Good Old Chinese Word Frequency

On a recent trip to Taiwan I picked up a copy of James Erwin Dew’s 6000 Chinese Words: A Vocabulary Frequency Handbook for Chinese Language Teachers and Students. 杜老師, as we knew the author, was a former director of the IUP Chinese language program in Beijing, where I studied for a year (it is also known as IUB now and was originally in Taiwan. Sayaka is currently studying at the successor to IUP in Taiwan, now called ICLP). He still came to the center fairly frequently while I was there and I occasionally chatted with him about technology and language learning. He also designed the Easytone pinyin font which I host for him, and provided me with some files that helped me make my Pinyin to Unicode Converter.
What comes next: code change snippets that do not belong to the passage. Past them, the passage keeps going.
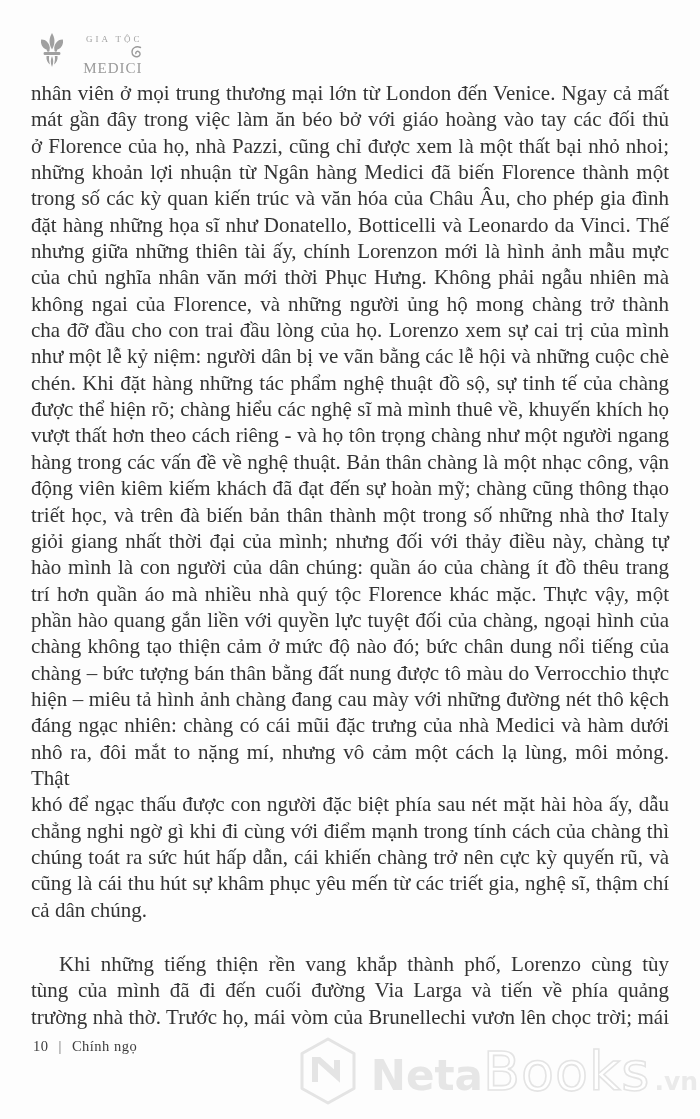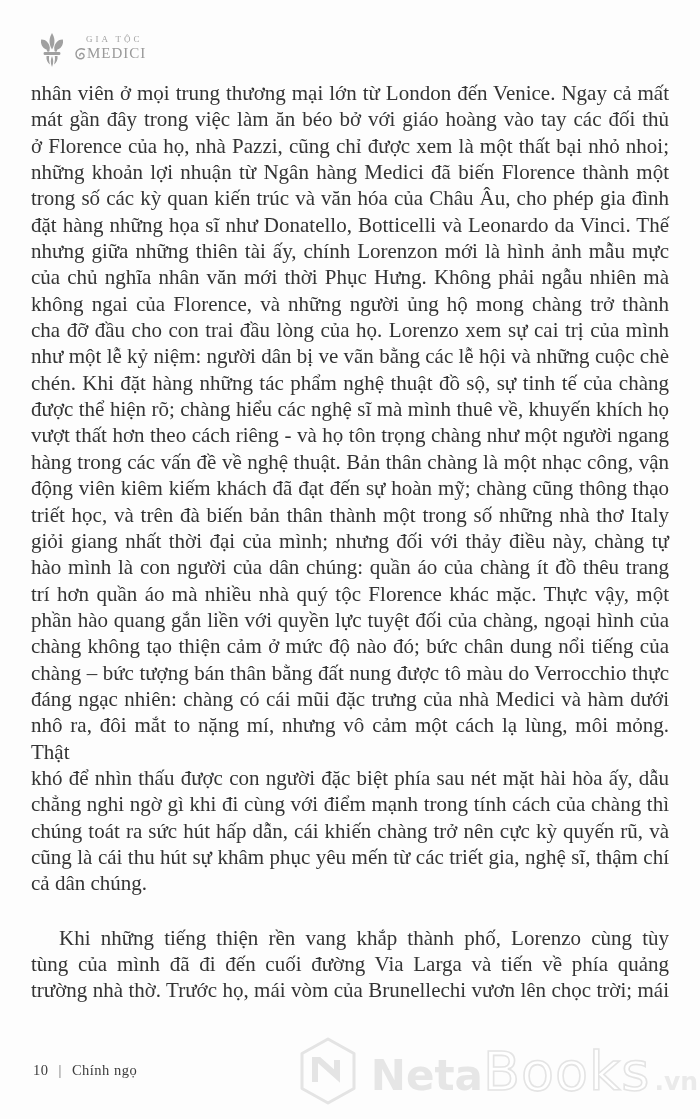"MEDICI" .series-name-row { flex-direction: none -> column }
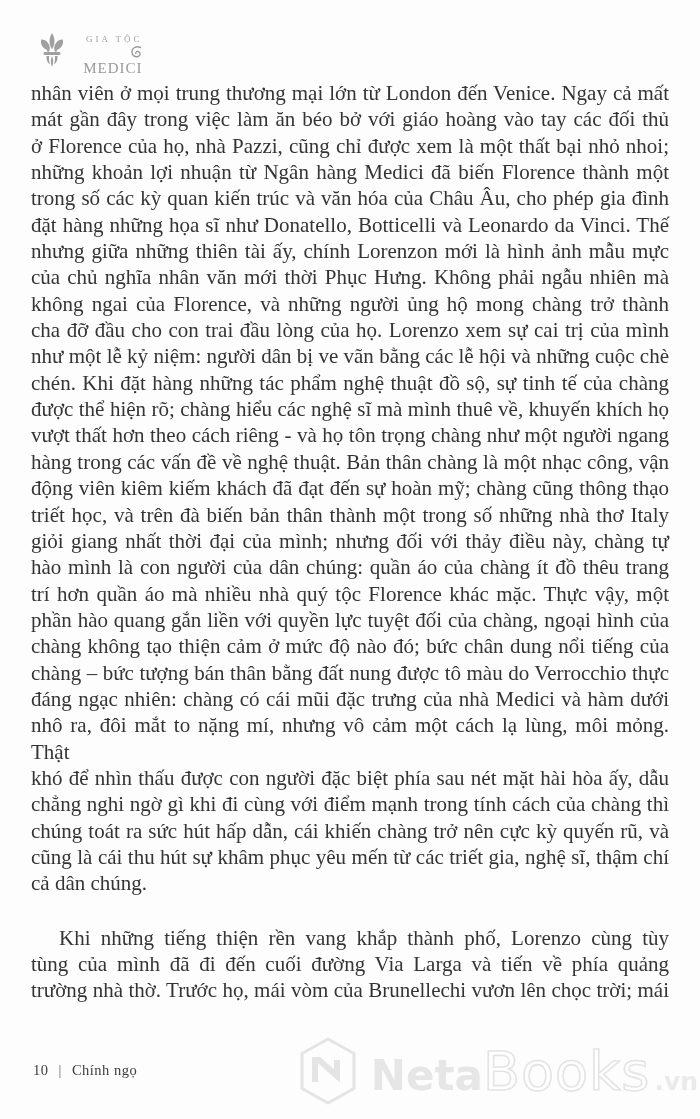"hiện – miêu tả hình" div.line { html: none -> <div>hiện – miêu tả hình ảnh chàng đang cau mày với những đường nét thô kệch</div> }
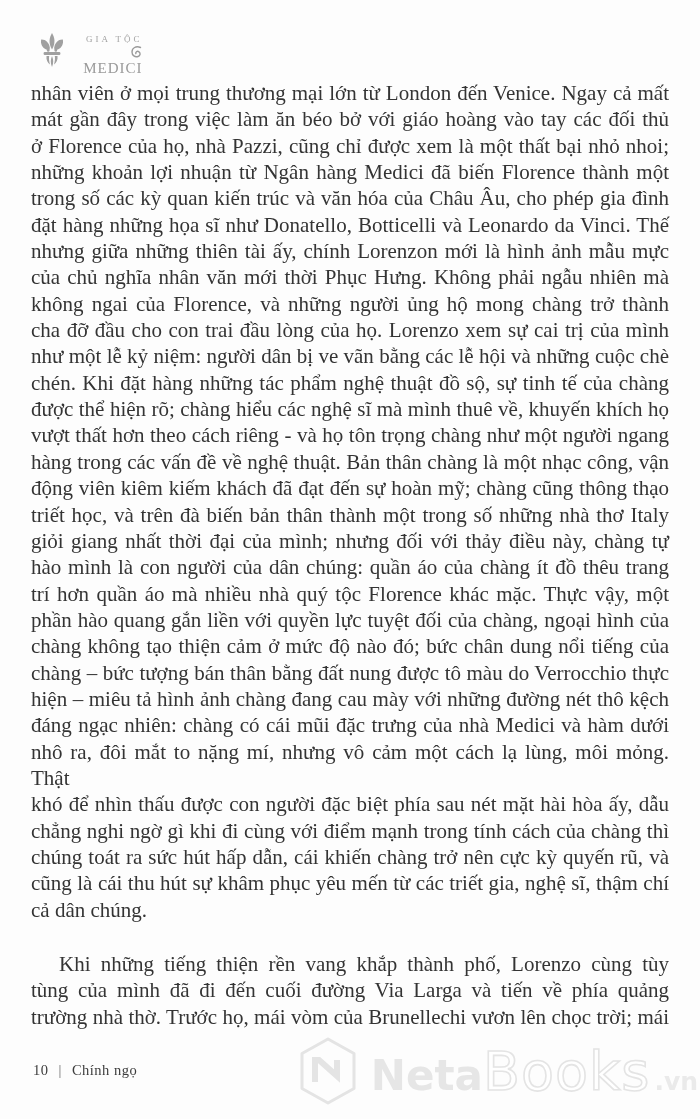"khó để nhìn thấu được" div.line { text: nhìn -> ngạc }
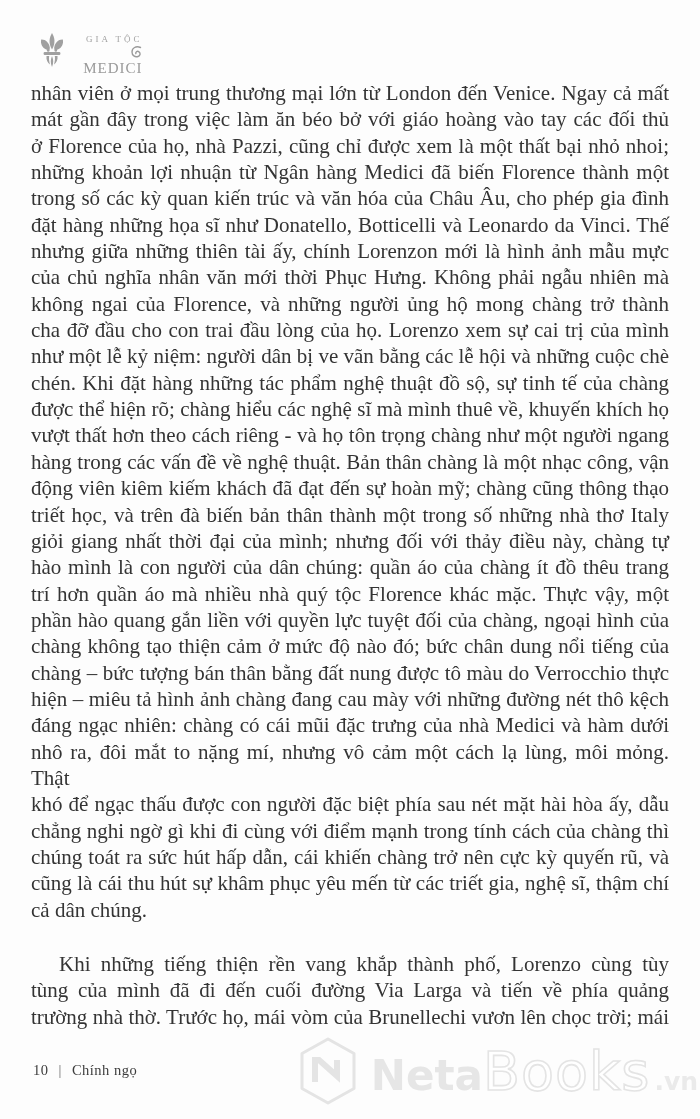"10" .footer { top: 1062px -> 1038px }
I just read through the introduction to the book’s wonderful collection of reference charts and lists of word and character frequency. In comparing a mainland Chinese frequency dictionary, the BLI (现代汉语频率词典) with the data from studies by Academia Sinica in Taiwan, he notes a few terms which have a very marked difference in frequency ranking (p20). The word 同志 (comrade) is the 86th most frequent term in the mainland China study, while it has a ranking of 6,619 in the Taiwanese data. The mainland China data ranking for 戰鬥 (Simplified Version: 战斗) meaning ‘fight or combat’ and 錯誤 (错误) meaning ‘error or mistake’ was also very different from that of the Taiwanese data.

The most amusing, however, was the fact that in the mainland Chinese frequency data, the word 敵人 (敌人) or ‘enemy’ was ranked 168th most frequent, while the word was nowhere to be found in the first 5000 terms of the Academia Sinica materials. This would have made a great propaganda poster at the 2/28 Hand-in-Hand rally in Taiwan I went to see during which many were protesting China’s ‘aggressive’ and ‘belligerent’ behavior towards Taiwan.

I should note, however, that Du laoshi does mention that the data is somewhat old so these rankings would have changed over the years. The BLI dictionary was published in 1986.

On a separate note, I am pondering (together with my 20 other projects yet to get off the ground) the idea of making a Chinese equivalent to my Jii-chan Kanji flashcard review site using a portion of the word frequency data in this book. Any volunteers to help me input some data or who already have a digital version of something similar? I don’t think lists like this frequency data can be copyrighted, and indeed the book makes no reference to getting permission from BLI to reprint their data.